Work instruction:
The material must be copied out exactly, line for line.
+++ Data supplied
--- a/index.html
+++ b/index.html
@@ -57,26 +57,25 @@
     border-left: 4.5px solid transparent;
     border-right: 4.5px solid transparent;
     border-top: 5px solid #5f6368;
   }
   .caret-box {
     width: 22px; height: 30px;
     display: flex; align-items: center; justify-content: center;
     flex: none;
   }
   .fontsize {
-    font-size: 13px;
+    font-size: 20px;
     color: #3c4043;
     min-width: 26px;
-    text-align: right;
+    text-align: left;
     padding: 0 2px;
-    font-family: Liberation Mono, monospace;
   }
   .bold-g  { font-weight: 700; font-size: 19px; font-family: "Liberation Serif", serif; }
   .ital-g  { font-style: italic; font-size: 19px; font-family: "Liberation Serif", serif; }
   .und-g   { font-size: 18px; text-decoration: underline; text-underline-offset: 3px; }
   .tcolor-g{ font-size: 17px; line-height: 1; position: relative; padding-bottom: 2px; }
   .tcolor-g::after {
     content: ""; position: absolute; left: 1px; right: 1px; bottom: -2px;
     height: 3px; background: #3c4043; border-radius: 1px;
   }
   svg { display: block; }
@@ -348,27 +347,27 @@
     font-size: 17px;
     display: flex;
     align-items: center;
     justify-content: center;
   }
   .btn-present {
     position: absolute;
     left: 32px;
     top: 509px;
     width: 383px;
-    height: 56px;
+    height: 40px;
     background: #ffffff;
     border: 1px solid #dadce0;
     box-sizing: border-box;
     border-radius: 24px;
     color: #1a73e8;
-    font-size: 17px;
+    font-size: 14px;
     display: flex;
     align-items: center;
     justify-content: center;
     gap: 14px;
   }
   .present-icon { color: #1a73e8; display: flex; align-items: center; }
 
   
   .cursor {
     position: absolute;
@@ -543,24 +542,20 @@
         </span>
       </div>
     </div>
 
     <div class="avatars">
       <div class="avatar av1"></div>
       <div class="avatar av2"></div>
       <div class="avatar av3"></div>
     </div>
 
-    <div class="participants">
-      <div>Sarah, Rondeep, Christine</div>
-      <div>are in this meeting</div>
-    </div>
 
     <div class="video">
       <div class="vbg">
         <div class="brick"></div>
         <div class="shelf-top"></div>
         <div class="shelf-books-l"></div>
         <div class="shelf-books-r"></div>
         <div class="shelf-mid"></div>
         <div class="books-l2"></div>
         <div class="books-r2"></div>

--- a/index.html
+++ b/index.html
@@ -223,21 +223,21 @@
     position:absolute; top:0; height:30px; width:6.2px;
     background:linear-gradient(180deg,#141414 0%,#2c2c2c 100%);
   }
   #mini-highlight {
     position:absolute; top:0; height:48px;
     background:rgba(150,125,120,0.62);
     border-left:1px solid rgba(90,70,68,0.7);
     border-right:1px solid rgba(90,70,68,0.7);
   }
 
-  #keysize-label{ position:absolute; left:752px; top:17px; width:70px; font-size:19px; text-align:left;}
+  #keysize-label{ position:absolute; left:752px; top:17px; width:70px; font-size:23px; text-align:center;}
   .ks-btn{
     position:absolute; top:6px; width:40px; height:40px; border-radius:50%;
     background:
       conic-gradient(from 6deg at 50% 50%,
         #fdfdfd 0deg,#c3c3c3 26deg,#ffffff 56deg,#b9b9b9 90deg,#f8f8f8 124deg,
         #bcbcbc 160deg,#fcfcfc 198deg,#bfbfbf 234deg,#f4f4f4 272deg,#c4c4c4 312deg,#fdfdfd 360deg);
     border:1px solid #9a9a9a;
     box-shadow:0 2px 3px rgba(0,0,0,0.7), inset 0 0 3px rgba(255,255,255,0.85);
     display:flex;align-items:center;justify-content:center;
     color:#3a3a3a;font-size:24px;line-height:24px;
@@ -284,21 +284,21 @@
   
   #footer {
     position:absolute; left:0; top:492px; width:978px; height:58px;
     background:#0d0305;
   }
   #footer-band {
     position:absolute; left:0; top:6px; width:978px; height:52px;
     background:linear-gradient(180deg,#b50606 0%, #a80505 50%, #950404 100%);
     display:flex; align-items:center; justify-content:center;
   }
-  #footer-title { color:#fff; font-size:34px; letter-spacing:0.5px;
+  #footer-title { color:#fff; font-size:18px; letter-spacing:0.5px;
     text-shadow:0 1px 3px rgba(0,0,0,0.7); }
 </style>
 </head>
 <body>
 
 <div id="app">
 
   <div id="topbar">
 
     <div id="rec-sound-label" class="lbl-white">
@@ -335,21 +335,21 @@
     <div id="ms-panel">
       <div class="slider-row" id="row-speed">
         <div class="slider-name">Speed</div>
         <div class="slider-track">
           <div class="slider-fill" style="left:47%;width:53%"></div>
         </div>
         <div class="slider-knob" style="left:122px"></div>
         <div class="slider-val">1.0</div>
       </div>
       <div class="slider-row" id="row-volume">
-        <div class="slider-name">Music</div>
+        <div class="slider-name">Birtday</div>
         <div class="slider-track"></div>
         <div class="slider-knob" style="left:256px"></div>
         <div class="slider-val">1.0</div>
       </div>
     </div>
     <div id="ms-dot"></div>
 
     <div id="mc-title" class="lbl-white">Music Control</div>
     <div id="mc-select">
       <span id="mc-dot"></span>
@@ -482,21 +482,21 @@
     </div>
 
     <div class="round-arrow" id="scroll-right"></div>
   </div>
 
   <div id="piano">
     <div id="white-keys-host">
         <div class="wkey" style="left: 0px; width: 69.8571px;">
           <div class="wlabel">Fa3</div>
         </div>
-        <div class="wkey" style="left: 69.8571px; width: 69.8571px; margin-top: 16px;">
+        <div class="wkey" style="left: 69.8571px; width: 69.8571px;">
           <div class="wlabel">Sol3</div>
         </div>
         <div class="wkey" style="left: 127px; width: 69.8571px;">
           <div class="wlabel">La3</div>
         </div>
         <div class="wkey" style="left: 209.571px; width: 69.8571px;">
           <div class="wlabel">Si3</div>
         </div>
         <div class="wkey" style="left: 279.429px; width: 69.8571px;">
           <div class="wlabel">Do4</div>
++++++
Result for this task:
--- a/index.html
+++ b/index.html
@@ -57,26 +57,25 @@
     border-left: 4.5px solid transparent;
     border-right: 4.5px solid transparent;
     border-top: 5px solid #5f6368;
   }
   .caret-box {
     width: 22px; height: 30px;
     display: flex; align-items: center; justify-content: center;
     flex: none;
   }
   .fontsize {
-    font-size: 13px;
+    font-size: 20px;
     color: #3c4043;
     min-width: 26px;
-    text-align: right;
+    text-align: left;
     padding: 0 2px;
-    font-family: Liberation Mono, monospace;
   }
   .bold-g  { font-weight: 700; font-size: 19px; font-family: "Liberation Serif", serif; }
   .ital-g  { font-style: italic; font-size: 19px; font-family: "Liberation Serif", serif; }
   .und-g   { font-size: 18px; text-decoration: underline; text-underline-offset: 3px; }
   .tcolor-g{ font-size: 17px; line-height: 1; position: relative; padding-bottom: 2px; }
   .tcolor-g::after {
     content: ""; position: absolute; left: 1px; right: 1px; bottom: -2px;
     height: 3px; background: #3c4043; border-radius: 1px;
   }
   svg { display: block; }
@@ -348,27 +347,27 @@
     font-size: 17px;
     display: flex;
     align-items: center;
     justify-content: center;
   }
   .btn-present {
     position: absolute;
     left: 32px;
     top: 509px;
     width: 383px;
-    height: 56px;
+    height: 40px;
     background: #ffffff;
     border: 1px solid #dadce0;
     box-sizing: border-box;
     border-radius: 24px;
     color: #1a73e8;
-    font-size: 17px;
+    font-size: 14px;
     display: flex;
     align-items: center;
     justify-content: center;
     gap: 14px;
   }
   .present-icon { color: #1a73e8; display: flex; align-items: center; }
 
   
   .cursor {
     position: absolute;
@@ -543,24 +542,20 @@
         </span>
       </div>
     </div>
 
     <div class="avatars">
       <div class="avatar av1"></div>
       <div class="avatar av2"></div>
       <div class="avatar av3"></div>
     </div>
 
-    <div class="participants">
-      <div>Sarah, Rondeep, Christine</div>
-      <div>are in this meeting</div>
-    </div>
 
     <div class="video">
       <div class="vbg">
         <div class="brick"></div>
         <div class="shelf-top"></div>
         <div class="shelf-books-l"></div>
         <div class="shelf-books-r"></div>
         <div class="shelf-mid"></div>
         <div class="books-l2"></div>
         <div class="books-r2"></div>

--- a/index.html
+++ b/index.html
@@ -223,21 +223,21 @@
     position:absolute; top:0; height:30px; width:6.2px;
     background:linear-gradient(180deg,#141414 0%,#2c2c2c 100%);
   }
   #mini-highlight {
     position:absolute; top:0; height:48px;
     background:rgba(150,125,120,0.62);
     border-left:1px solid rgba(90,70,68,0.7);
     border-right:1px solid rgba(90,70,68,0.7);
   }
 
-  #keysize-label{ position:absolute; left:752px; top:17px; width:70px; font-size:19px; text-align:left;}
+  #keysize-label{ position:absolute; left:752px; top:17px; width:70px; font-size:23px; text-align:center;}
   .ks-btn{
     position:absolute; top:6px; width:40px; height:40px; border-radius:50%;
     background:
       conic-gradient(from 6deg at 50% 50%,
         #fdfdfd 0deg,#c3c3c3 26deg,#ffffff 56deg,#b9b9b9 90deg,#f8f8f8 124deg,
         #bcbcbc 160deg,#fcfcfc 198deg,#bfbfbf 234deg,#f4f4f4 272deg,#c4c4c4 312deg,#fdfdfd 360deg);
     border:1px solid #9a9a9a;
     box-shadow:0 2px 3px rgba(0,0,0,0.7), inset 0 0 3px rgba(255,255,255,0.85);
     display:flex;align-items:center;justify-content:center;
     color:#3a3a3a;font-size:24px;line-height:24px;
@@ -284,21 +284,21 @@
   
   #footer {
     position:absolute; left:0; top:492px; width:978px; height:58px;
     background:#0d0305;
   }
   #footer-band {
     position:absolute; left:0; top:6px; width:978px; height:52px;
     background:linear-gradient(180deg,#b50606 0%, #a80505 50%, #950404 100%);
     display:flex; align-items:center; justify-content:center;
   }
-  #footer-title { color:#fff; font-size:34px; letter-spacing:0.5px;
+  #footer-title { color:#fff; font-size:18px; letter-spacing:0.5px;
     text-shadow:0 1px 3px rgba(0,0,0,0.7); }
 </style>
 </head>
 <body>
 
 <div id="app">
 
   <div id="topbar">
 
     <div id="rec-sound-label" class="lbl-white">
@@ -335,21 +335,21 @@
     <div id="ms-panel">
       <div class="slider-row" id="row-speed">
         <div class="slider-name">Speed</div>
         <div class="slider-track">
           <div class="slider-fill" style="left:47%;width:53%"></div>
         </div>
         <div class="slider-knob" style="left:122px"></div>
         <div class="slider-val">1.0</div>
       </div>
       <div class="slider-row" id="row-volume">
-        <div class="slider-name">Music</div>
+        <div class="slider-name">Birtday</div>
         <div class="slider-track"></div>
         <div class="slider-knob" style="left:256px"></div>
         <div class="slider-val">1.0</div>
       </div>
     </div>
     <div id="ms-dot"></div>
 
     <div id="mc-title" class="lbl-white">Music Control</div>
     <div id="mc-select">
       <span id="mc-dot"></span>
@@ -482,21 +482,21 @@
     </div>
 
     <div class="round-arrow" id="scroll-right"></div>
   </div>
 
   <div id="piano">
     <div id="white-keys-host">
         <div class="wkey" style="left: 0px; width: 69.8571px;">
           <div class="wlabel">Fa3</div>
         </div>
-        <div class="wkey" style="left: 69.8571px; width: 69.8571px; margin-top: 16px;">
+        <div class="wkey" style="left: 69.8571px; width: 69.8571px;">
           <div class="wlabel">Sol3</div>
         </div>
         <div class="wkey" style="left: 127px; width: 69.8571px;">
           <div class="wlabel">La3</div>
         </div>
         <div class="wkey" style="left: 209.571px; width: 69.8571px;">
           <div class="wlabel">Si3</div>
         </div>
         <div class="wkey" style="left: 279.429px; width: 69.8571px;">
           <div class="wlabel">Do4</div>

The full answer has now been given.